**Required work**
What is needed is an exact copy of every entry, without the pictures.

**Raw data**

- - -

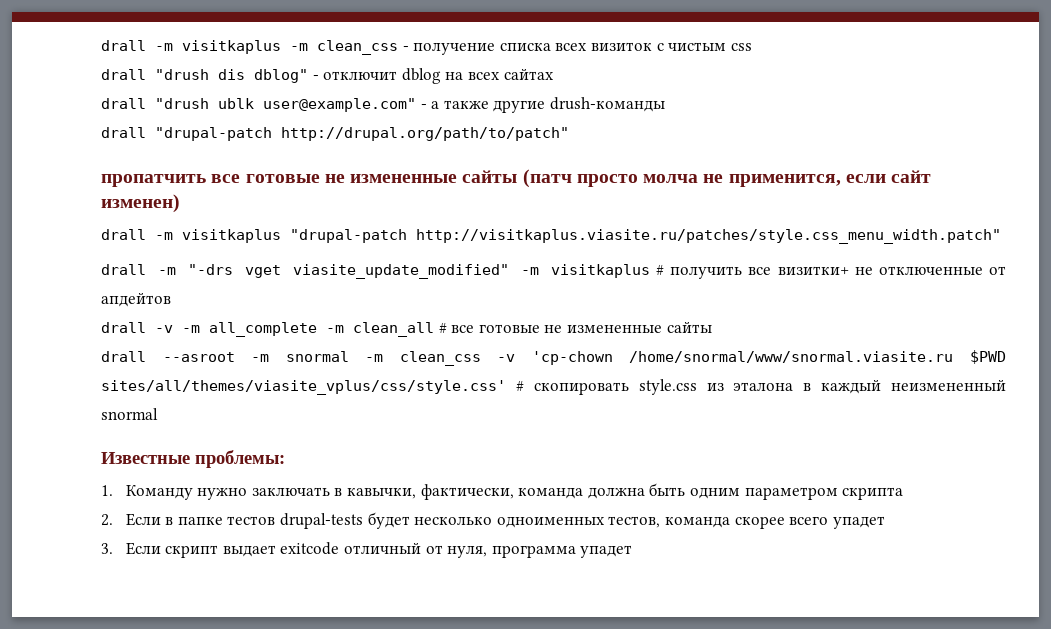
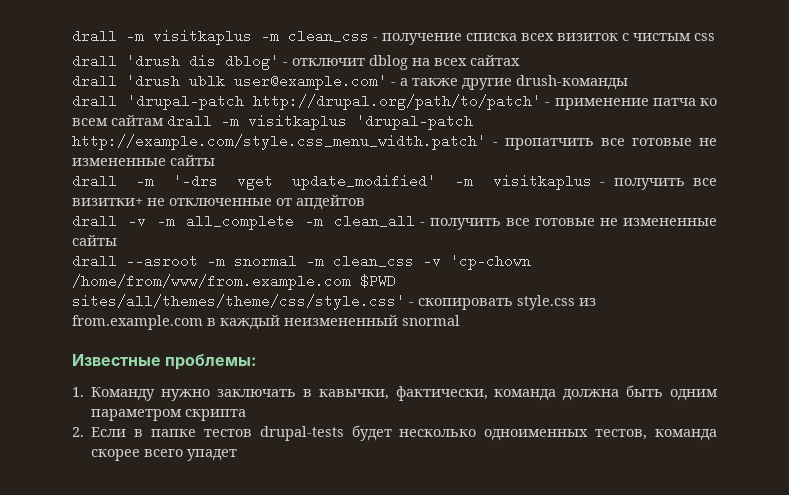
[155,69,308,83] "drush dis dblog" -> [126,54,279,70] 'drush dis dblog'
[155,98,416,112] "drush ublk user@example.com" -> [126,74,387,90] 'drush ublk user@example.com'
[155,127,569,141] "drupal-patch http://drupal.org/path/to/patch" // -> [126,94,717,110] [72,114,473,130] [72,134,498,150] 'drupal-patch http://drupal.org/path/to/patch' - применение патча ко всем сайтам drall -m visitkaplus 'drupal-patch http://example.com/style.css_menu_width.patch' -
[522,169,932,188] [101,194,180,213] [101,229,1001,244] [101,264,665,279] (патч просто молча не применится, если сайт изменен) // drall -m visitkaplus "drupal-patch http://visitkaplus.viasite.ru/patches/style.css_menu_width.patch" // drall -m "-drs vget viasite_update_modified" -m visitkaplus # -> [72,174,606,190] // drall -m '-drs vget update_modified' -m visitkaplus -
[438,322,447,333] # -> [420,218,502,230] - получить
[629,350,1006,364] [101,380,524,395] /home/snormal/www/snormal.viasite.ru $PWD sites/all/themes/viasite_vplus/css/style.css' # -> [72,274,396,290] [72,294,414,310] /home/from/www/from.example.com $PWD sites/all/themes/theme/css/style.css' -
[733,382,794,391] эталона -> [72,315,203,330] from.example.com
[101,542,633,558] // 3. Если скрипт выдает exitcode отличный от нуля, программа упадет -> (238, 455) none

- - -

**Written solution**
[155,69,308,83] "drush dis dblog" -> [126,54,279,70] 'drush dis dblog'
[155,98,416,112] "drush ublk user@example.com" -> [126,74,387,90] 'drush ublk user@example.com'
[155,127,569,141] "drupal-patch http://drupal.org/path/to/patch" // -> [126,94,717,110] [72,114,473,130] [72,134,498,150] 'drupal-patch http://drupal.org/path/to/patch' - применение патча ко всем сайтам drall -m visitkaplus 'drupal-patch http://example.com/style.css_menu_width.patch' -
[522,169,932,188] [101,194,180,213] [101,229,1001,244] [101,264,665,279] (патч просто молча не применится, если сайт изменен) // drall -m visitkaplus "drupal-patch http://visitkaplus.viasite.ru/patches/style.css_menu_width.patch" // drall -m "-drs vget viasite_update_modified" -m visitkaplus # -> [72,174,606,190] // drall -m '-drs vget update_modified' -m visitkaplus -
[438,322,447,333] # -> [420,218,502,230] - получить
[629,350,1006,364] [101,380,524,395] /home/snormal/www/snormal.viasite.ru $PWD sites/all/themes/viasite_vplus/css/style.css' # -> [72,274,396,290] [72,294,414,310] /home/from/www/from.example.com $PWD sites/all/themes/theme/css/style.css' -
[733,382,794,391] эталона -> [72,315,203,330] from.example.com
[101,542,633,558] // 3. Если скрипт выдает exitcode отличный от нуля, программа упадет -> (238, 455) none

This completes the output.